Но тайна тайне рознь. Умоляюще, по-собачьи глядящий из темного закоулка души – это не наш Федот. Тайная сила, а не тайная слабость – вот что нужно. Одно дело есть экскременты за ребенком и другое – решиться на преступление. Душитель девочек, которые скакали через мячик и говорили "данке шёёён", тоже вдыхал запах немытой детской кожи, но он при этом наводил ужас на весь город. Когда его тайна открылась, он высокомерно произнес, едва шевеля губами, с надзвездной печалью в огромных навыкате глазах, глядевших из-под полуопущенных век: "Кто вы? Что вы? Кто вы вообще, чтоб меня судить?". Его презрение было убийственней их ярости. Они даже не осмелились вслух сказать, почему его, Петера Лорре, надо лишить жизни. Лишить – жизни… Только вдуматься в эти слова: жизни… лишить… Доктор Лессинг из Ганновера, имевший, как он выразился, сомнительную честь быть защитником на этом процессе, настаивал на том, что Лорре болен, что его надо лечить, а не лишить. Еврейский пошляк этот Теодор Лессинг. Все они "Теодоры", вот и Давыд – тоже Федорович… Величие, милостивые государи, определяется расстоянием – не направлением. Не важно куда идешь, важно как далеко зашел. Не можешь защищать чудовище – не берись. Лучшая защита Лорре – отказ от защиты. Но и логика обвинения столь же ничтожна: "Ах, он болен? Ах, он не может не убивать?". Вердикт гласил: "Истребить, ибо болен". Ничтожества! "Истребить, ибо этого требует мое нравственное чувство. Смысл наказания в удовлетворении потерпевшего, мера наказания в сердце потерпевшего". Но вы такие нравственные, такие высоконравственные, что боитесь своей нравственности.
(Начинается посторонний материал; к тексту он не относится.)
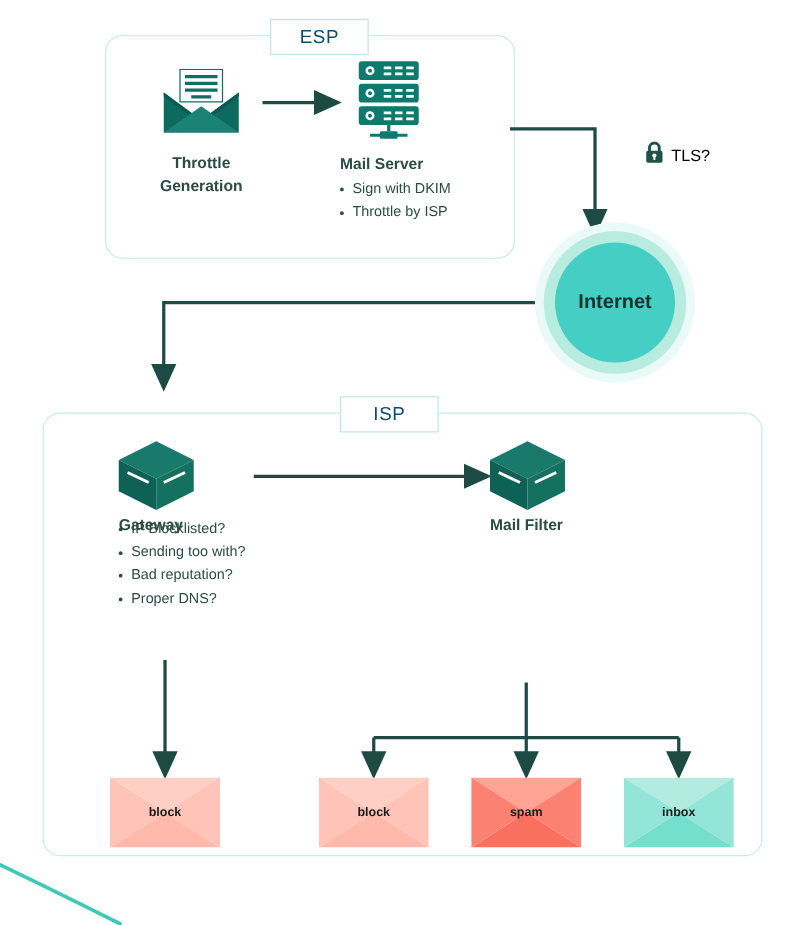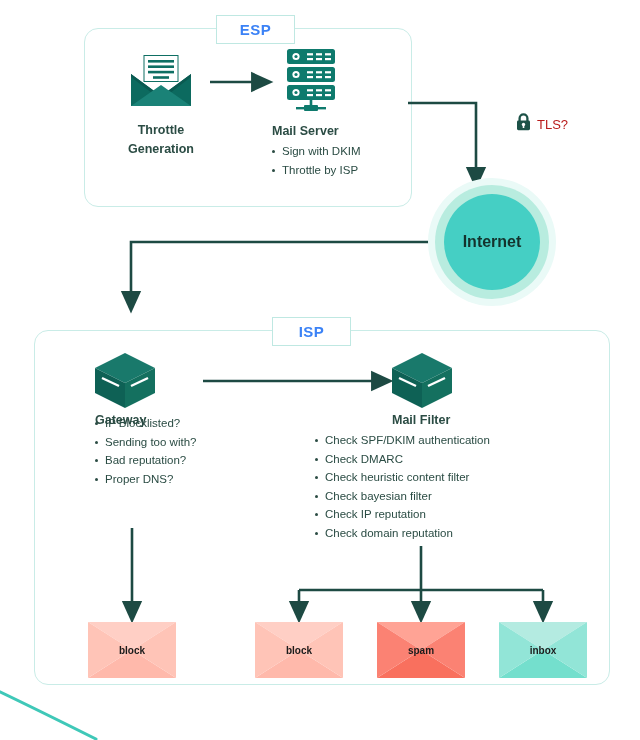--- a/index.html
+++ b/index.html
@@ -18,8 +18,8 @@
   .panel-label{
     position:absolute;background:#ffffff;
     border:1.5px solid #bfe8e2;
-    font-weight:bold;letter-spacing:.5px;
-    color:#3b82f6;
+    font-weight:normal;letter-spacing:.5px;
+    color:#0c4a6e;
     display:flex;align-items:center;justify-content:center;
     z-index:6;
   }

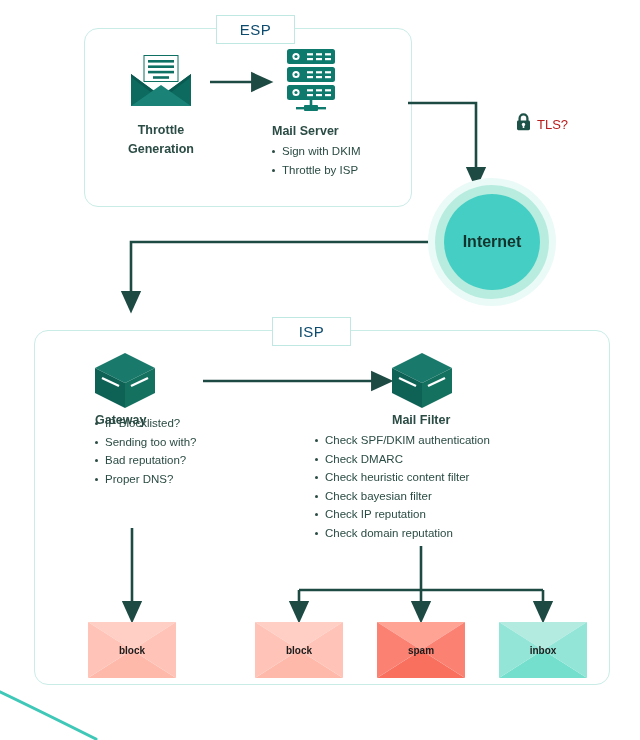--- a/index.html
+++ b/index.html
@@ -53,7 +53,7 @@
 
   
   .tls{position:absolute;display:flex;align-items:center;gap:6px;z-index:5;}
-  .tls-text{font-size:13px;color:#b91c1c;}
+  .tls-text{font-size:13px;color:#000000;}
 
   
   .env{position:absolute;z-index:3;}

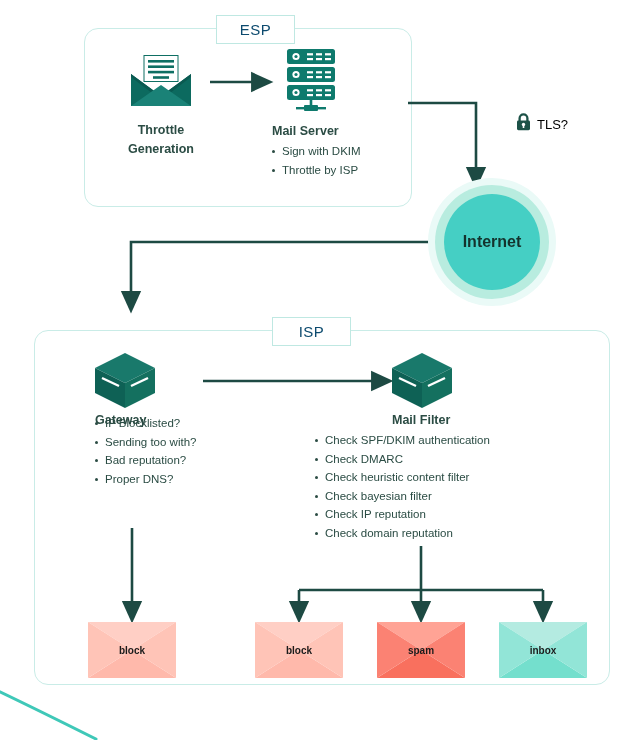--- a/index.html
+++ b/index.html
@@ -218,14 +218,6 @@
     </svg>
   </div>
   <div class="node-title" style="left:392px;top:413px;">Mail Filter</div>
-  <div class="bullets" style="left:314px;top:431px;">
-    <div>Check SPF/DKIM authentication</div>
-    <div>Check DMARC</div>
-    <div>Check heuristic content filter</div>
-    <div>Check bayesian filter</div>
-    <div>Check IP reputation</div>
-    <div>Check domain reputation</div>
-  </div>
 
   <div class="env" style="left:88px;top:622px;">
     <svg width="88" height="56" viewBox="0 0 88 56">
Берг хотел высказать это все председательствующему Фрицу Лангу, но к нему не подступиться. Николая Ивановича просто не пустили на кинофабрику.
– …Заставила вас ждать? Вышел скандал с египетским послом. Василиса надела ему на голову ведро, а там вода. Саботаж.
– Ах да, вы же "Данаид" репетируете. Вы Гипермнестра?
– Вася – Гипермнестра, я же сказала. Кто с послом египетским говорит? А я Старшая Дочь. Трояновский-Величко считает, что мне эта роль подходит как нельзя лучше, даже предлагал переименовать: "Данаиды" в "Давидиды".
– Как нельзя лучше вам подошла бы роль Турандот.
– Так хочется вам моего унижения.
– Почему? Счастья.
Появился трамвай. Едва успели вскочить с передней площадки. Кондуктор слова не сказал, и на Николай Иванычево "два по двадцать" как ни в чем не бывало оторвал два билетика от голубого рулона. Странный немец. Может, шпион?
О ремни поручней хорошо бритву править, а они держались за них. Так и не присели, в пустом-то вагоне.
– Гипермнестра… когда говорит египетскому послу, – Лилия Давыдовна, не отдышавшись, с чувством произносит: "Учи тебя, все впустую, дырявая твоя башка", – она ему на голову ночной горшок… И дно прошибает… Прообраз бездонного сосуда… На представлении будет специальный горшок… Натурально, пустой… А тут полгоршка воды… И все это Васечка на него…
– Воды? Или какой-то другой жидкости?
Гром не грянул – кондуктор объявил остановку под названием "нам выходить".
– Следующая Фазаненштрассе, – и качнулся всем телом, как повешенный.
Сходя с подножки, она отметила, что Николай Иванович переложил зонтик в левую руку, чтоб подать ей правую.